**Task**
Set down the lines below, exactly, starting at the one that contains "discount: 10% = 65.57 -> 10% = 59.02" and stopping at the last line, inclusive. Omit pictures.

Modification records:
┄┄┄┄┄┄┄┄┄┄
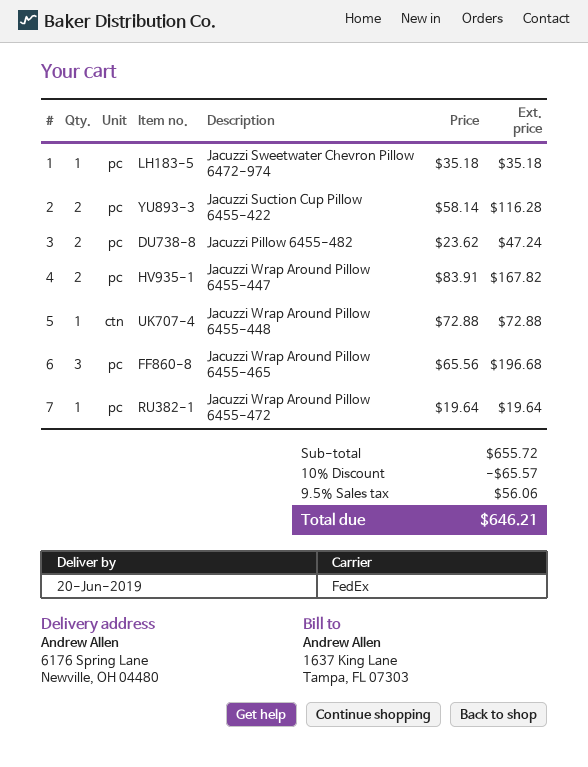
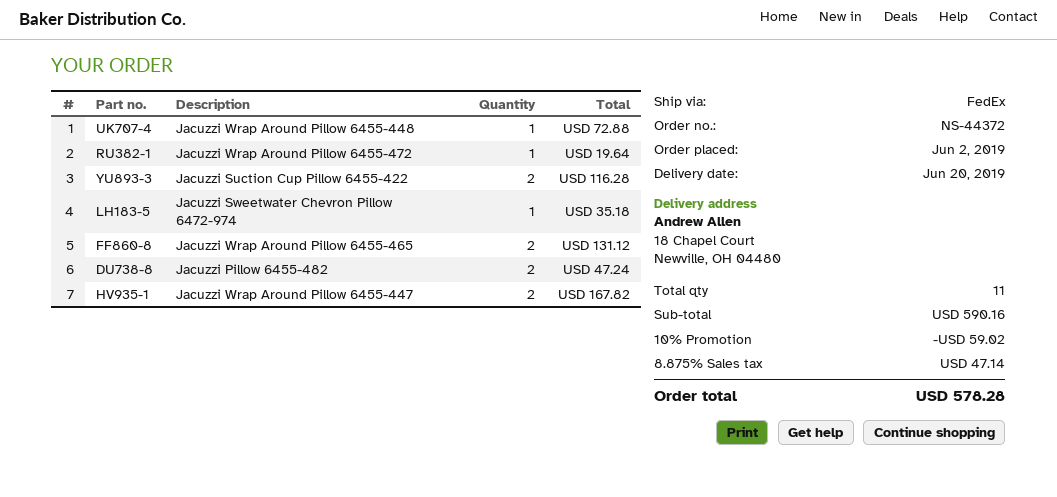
ship to: 6176 Spring Lane, Newville, OH 04480 -> 18 Chapel Court, Newville, OH 04480
Jacuzzi Wrap Around Pillow 6455-465: 3 for 196.68 -> 2 for 131.12
subtotal: 655.72 -> 590.16
discount: 10% = 65.57 -> 10% = 59.02
tax: 9.5% = 56.06 -> 8.875% = 47.14
total: 646.21 -> 578.28

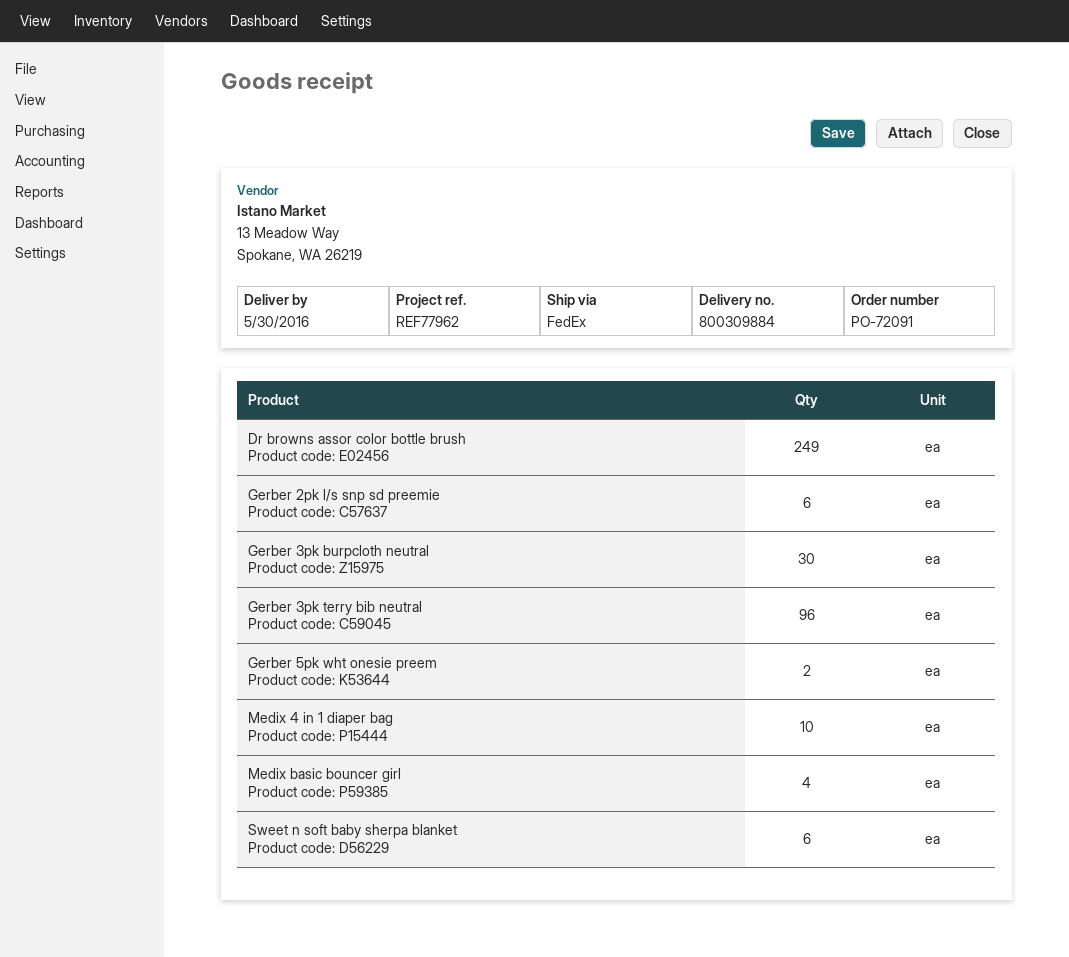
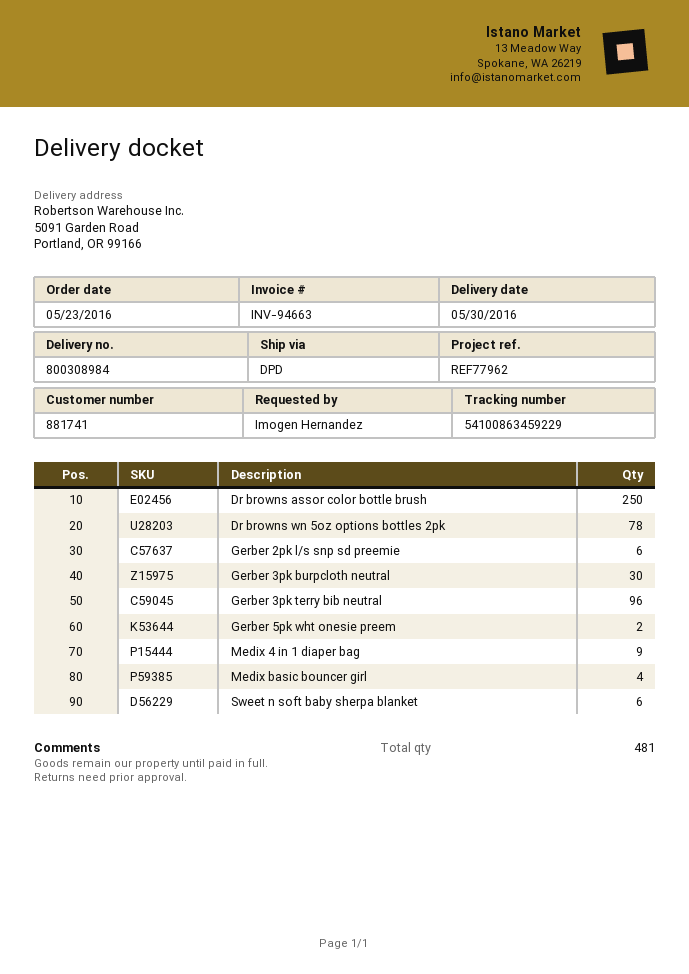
delivery note number: 800309884 -> 800308984
shipping method: FedEx -> DPD
Dr browns assor color bottle brush: 249 -> 250
Medix 4 in 1 diaper bag: 10 -> 9
Dr browns wn 5oz options bottles 2pk: none -> 78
┄┄┄┄┄┄┄┄┄┄
**Exercise output**
discount: 10% = 65.57 -> 10% = 59.02
tax: 9.5% = 56.06 -> 8.875% = 47.14
total: 646.21 -> 578.28

delivery note number: 800309884 -> 800308984
shipping method: FedEx -> DPD
Dr browns assor color bottle brush: 249 -> 250
Medix 4 in 1 diaper bag: 10 -> 9
Dr browns wn 5oz options bottles 2pk: none -> 78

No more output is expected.